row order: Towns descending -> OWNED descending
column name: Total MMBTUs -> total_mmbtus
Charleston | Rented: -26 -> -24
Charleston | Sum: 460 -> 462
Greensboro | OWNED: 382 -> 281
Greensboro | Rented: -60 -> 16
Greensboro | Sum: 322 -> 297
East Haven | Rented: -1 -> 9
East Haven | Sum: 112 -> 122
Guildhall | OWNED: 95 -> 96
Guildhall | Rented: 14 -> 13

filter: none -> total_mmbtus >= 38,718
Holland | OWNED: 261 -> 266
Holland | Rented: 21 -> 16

..........

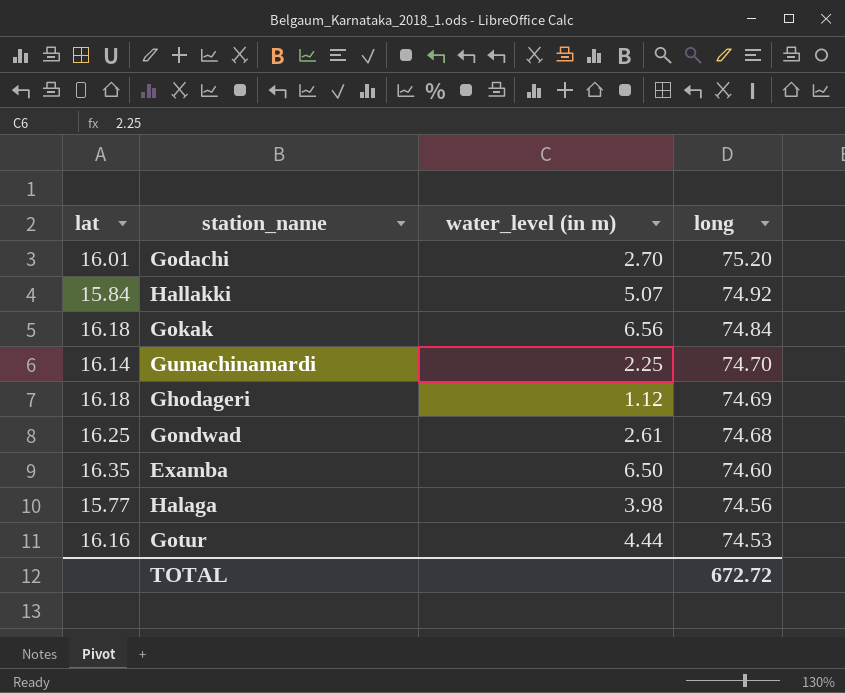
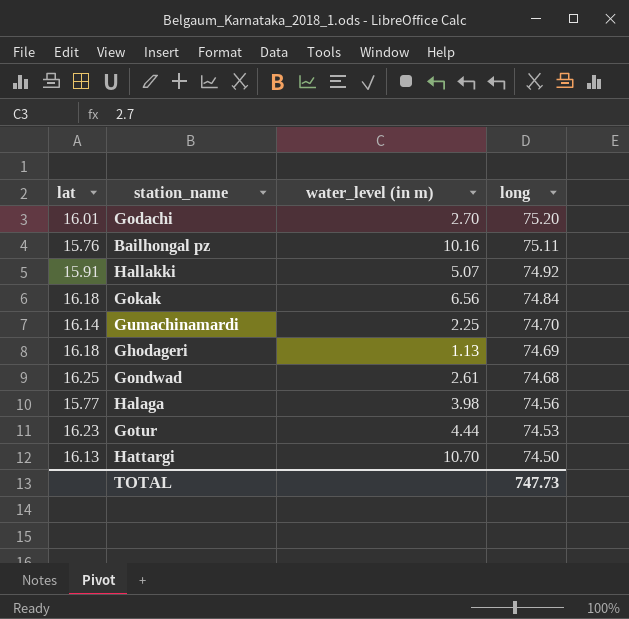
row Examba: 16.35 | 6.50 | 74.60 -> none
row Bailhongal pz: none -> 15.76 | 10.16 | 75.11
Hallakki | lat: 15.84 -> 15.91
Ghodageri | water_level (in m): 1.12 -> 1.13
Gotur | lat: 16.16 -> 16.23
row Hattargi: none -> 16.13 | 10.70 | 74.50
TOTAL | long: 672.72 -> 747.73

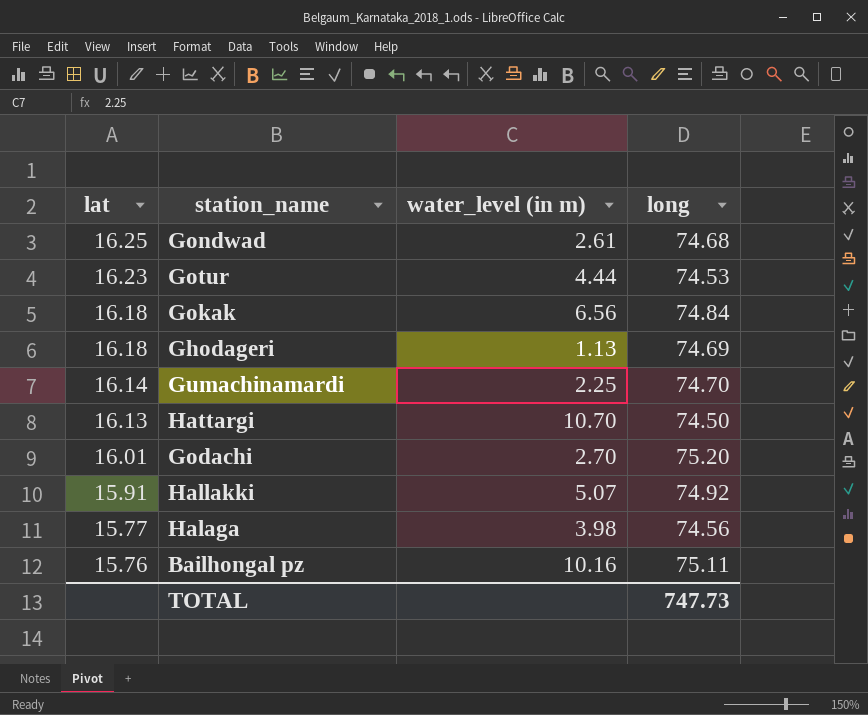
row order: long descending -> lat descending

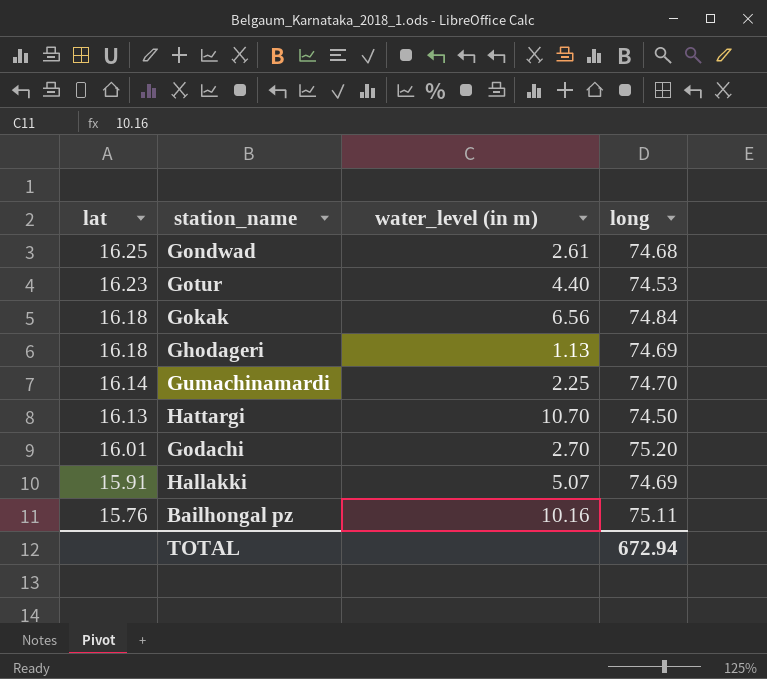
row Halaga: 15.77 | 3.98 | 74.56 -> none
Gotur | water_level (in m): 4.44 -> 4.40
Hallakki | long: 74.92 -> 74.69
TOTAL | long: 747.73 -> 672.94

..........

PROBLEM DETAILS - Look back at the data above. Transcribe exactly the lines starting at the line that contains "Greensboro | Sum: 322 -> 297" and ending at the line that contains "Holland | Rented: 21 -> 16".

ANSWER FOR THE TASK -
Greensboro | Sum: 322 -> 297
East Haven | Rented: -1 -> 9
East Haven | Sum: 112 -> 122
Guildhall | OWNED: 95 -> 96
Guildhall | Rented: 14 -> 13

filter: none -> total_mmbtus >= 38,718
Holland | OWNED: 261 -> 266
Holland | Rented: 21 -> 16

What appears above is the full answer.